# Task to complete
Your answer should give again, exactly, the lines from the beginning of the entries below through the line containing "- Distributed: Git, Mercurial". It must contain no pictures.

START Input material

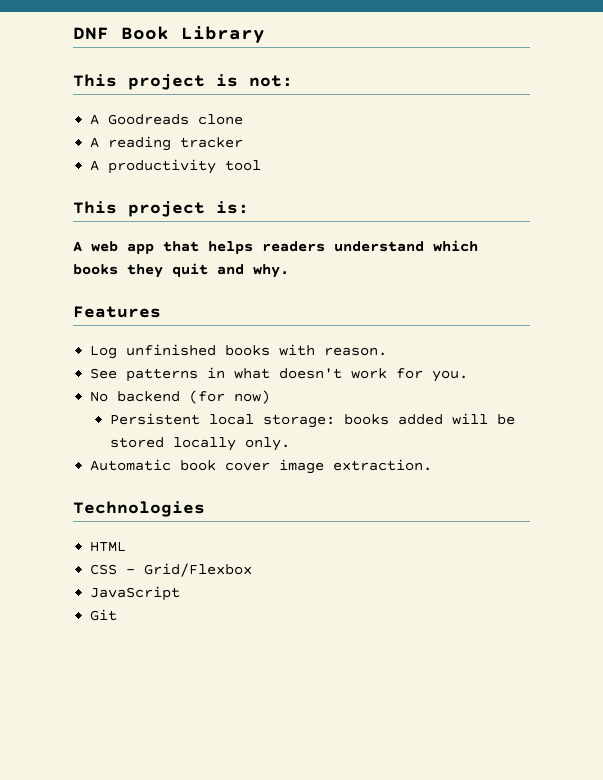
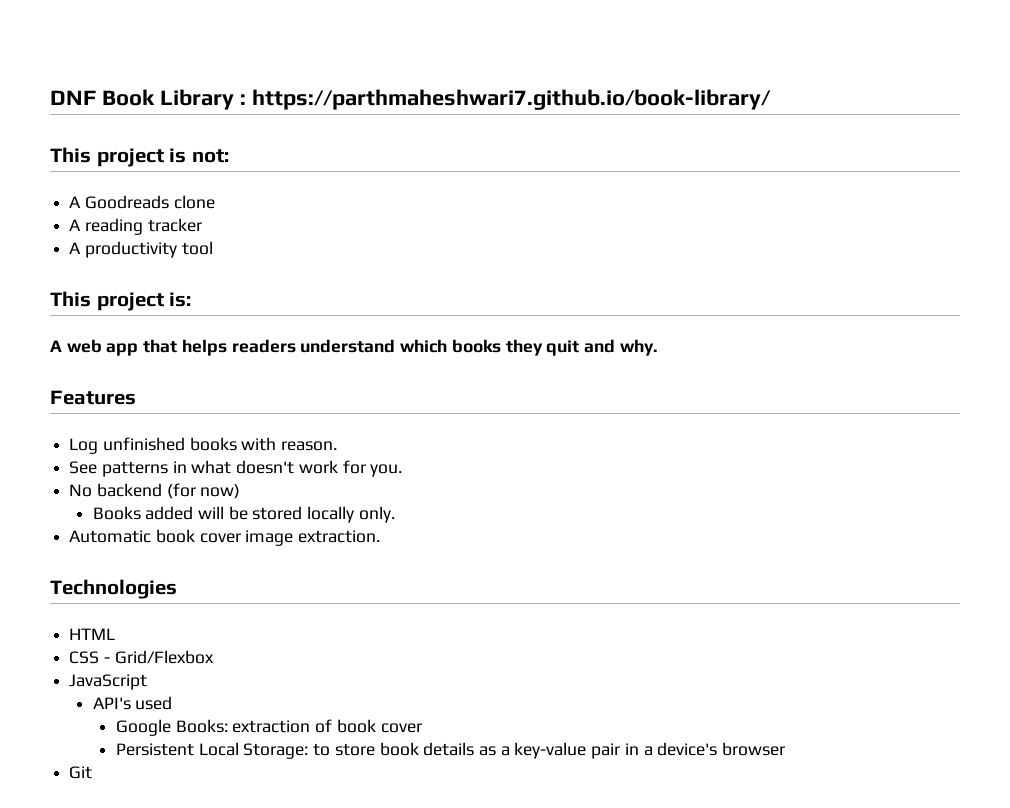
- DNF Book Library
+ DNF Book Library : https://parthmaheshwari7.github.io/book-library/
- Persistent local storage: books added will be stored locally only.
+ Books added will be stored locally only.
+ API's used
+ Google Books: extraction of book cover
+ Persistent Local Storage: to store book details as a key-value pair in a device's browser

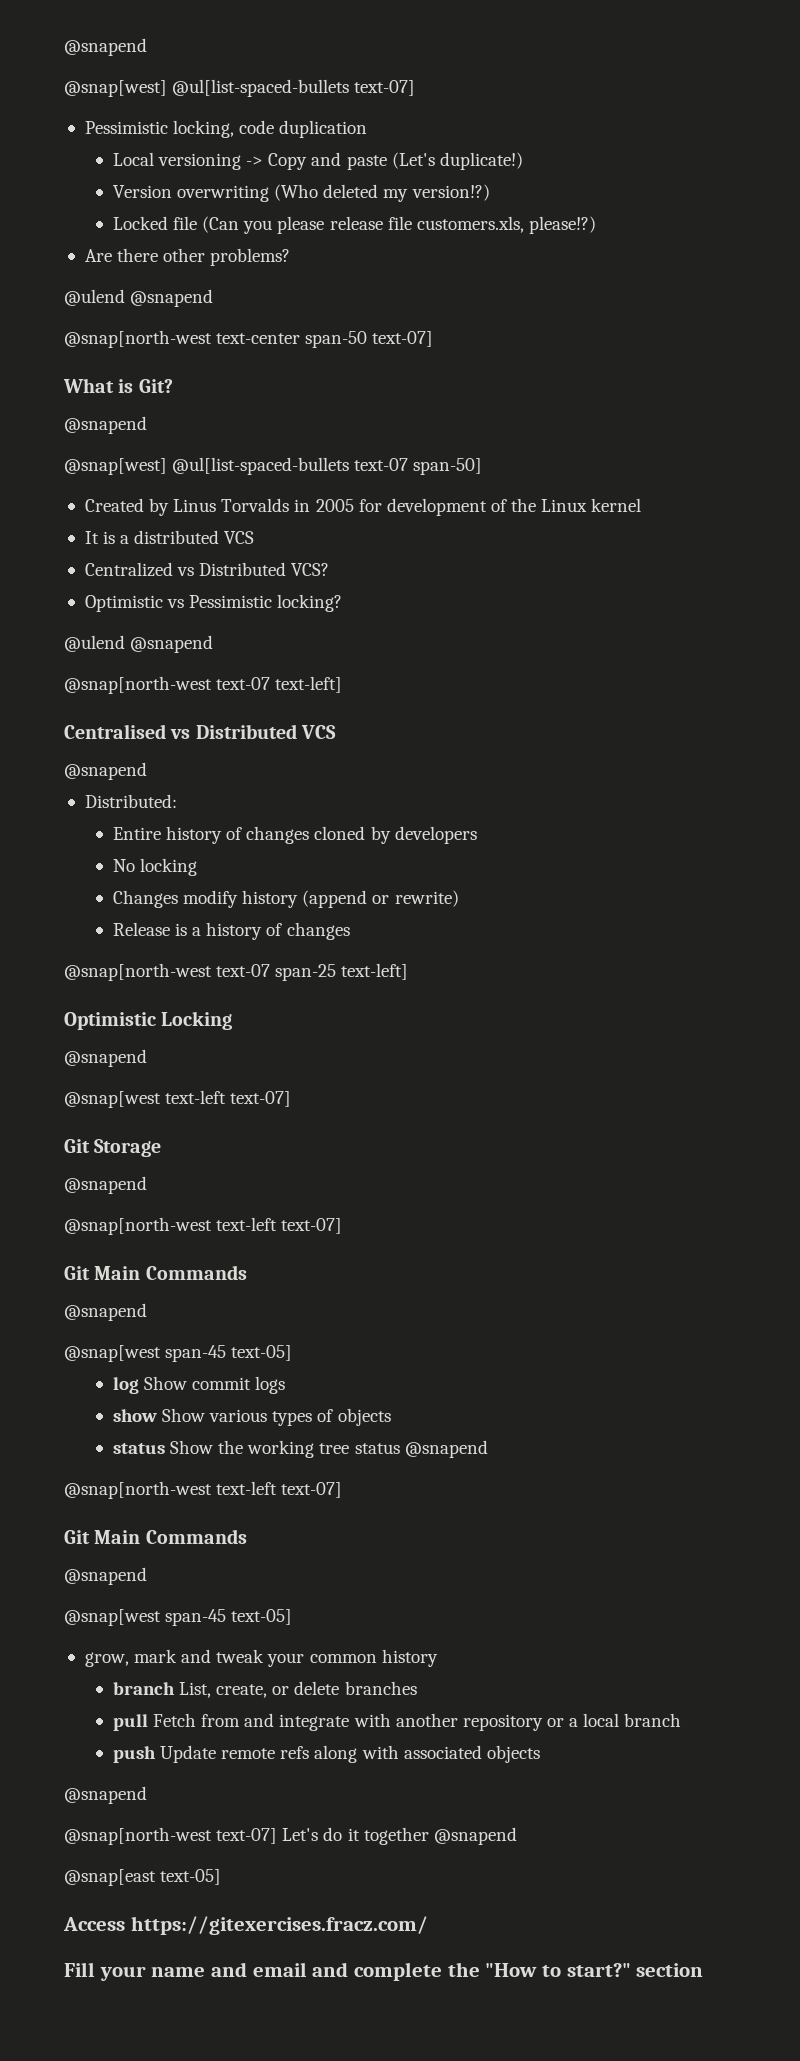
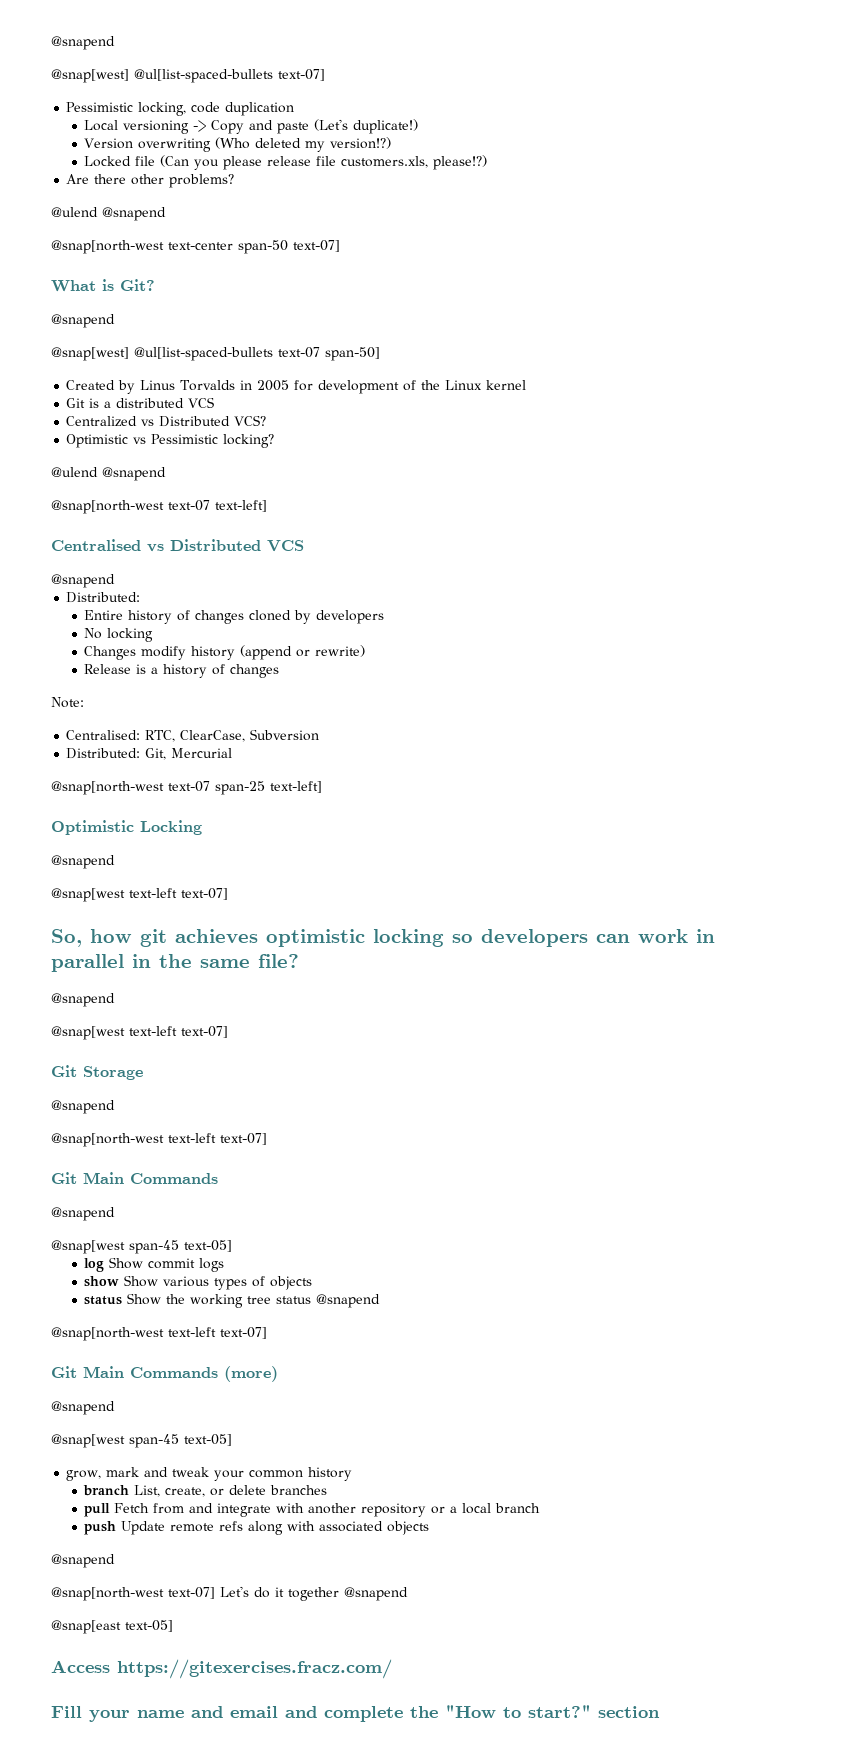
- It is a distributed VCS
+ Git is a distributed VCS
+ Note:
+ Centralised: RTC, ClearCase, Subversion
+ Distributed: Git, Mercurial
+ So, how git achieves optimistic locking so developers can work in parallel in the same file?
+ @snapend
+ @snap[west text-left text-07]
  status Show the working tree status @snapend
  @snap[north-west text-left text-07]
- Git Main Commands
+ Git Main Commands (more)

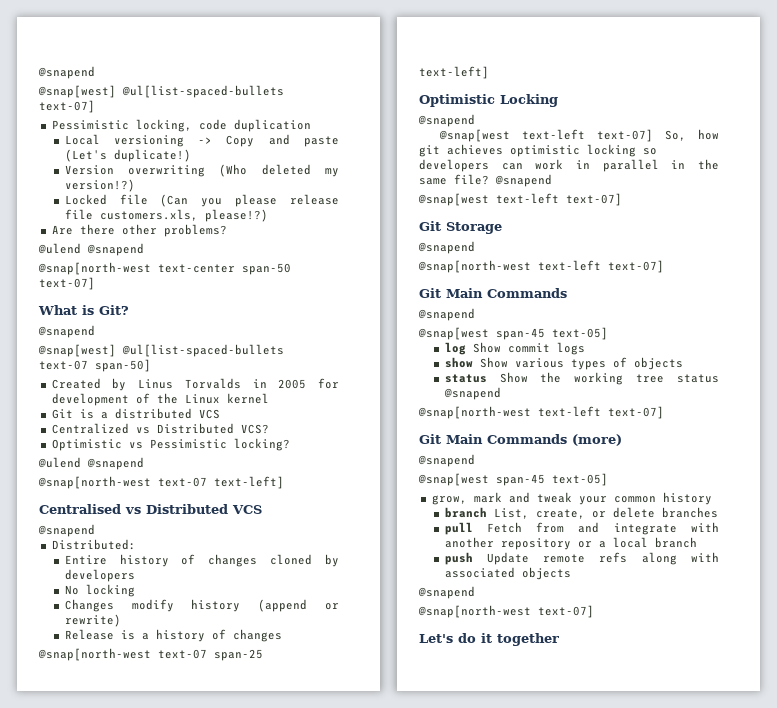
- Note:
- Centralised: RTC, ClearCase, Subversion
- Distributed: Git, Mercurial
  Optimistic Locking
  @snapend
- @snap[west text-left text-07]
- So, how git achieves optimistic locking so developers can work in parallel in the same file?
- @snapend
+ @snap[west text-left text-07] So, how git achieves optimistic locking so developers can work in parallel in the same file? @snapend
- @snap[north-west text-07] Let's do it together @snapend
- @snap[east text-05]
- Access https://gitexercises.fracz.com/
- Fill your name and email and complete the "How to start?" section
+ @snap[north-west text-07]
+ Let's do it together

END Input material

# Task response
- DNF Book Library
+ DNF Book Library : https://parthmaheshwari7.github.io/book-library/
- Persistent local storage: books added will be stored locally only.
+ Books added will be stored locally only.
+ API's used
+ Google Books: extraction of book cover
+ Persistent Local Storage: to store book details as a key-value pair in a device's browser

- It is a distributed VCS
+ Git is a distributed VCS
+ Note:
+ Centralised: RTC, ClearCase, Subversion
+ Distributed: Git, Mercurial
+ So, how git achieves optimistic locking so developers can work in parallel in the same file?
+ @snapend
+ @snap[west text-left text-07]
  status Show the working tree status @snapend
  @snap[north-west text-left text-07]
- Git Main Commands
+ Git Main Commands (more)

- Note:
- Centralised: RTC, ClearCase, Subversion
- Distributed: Git, Mercurial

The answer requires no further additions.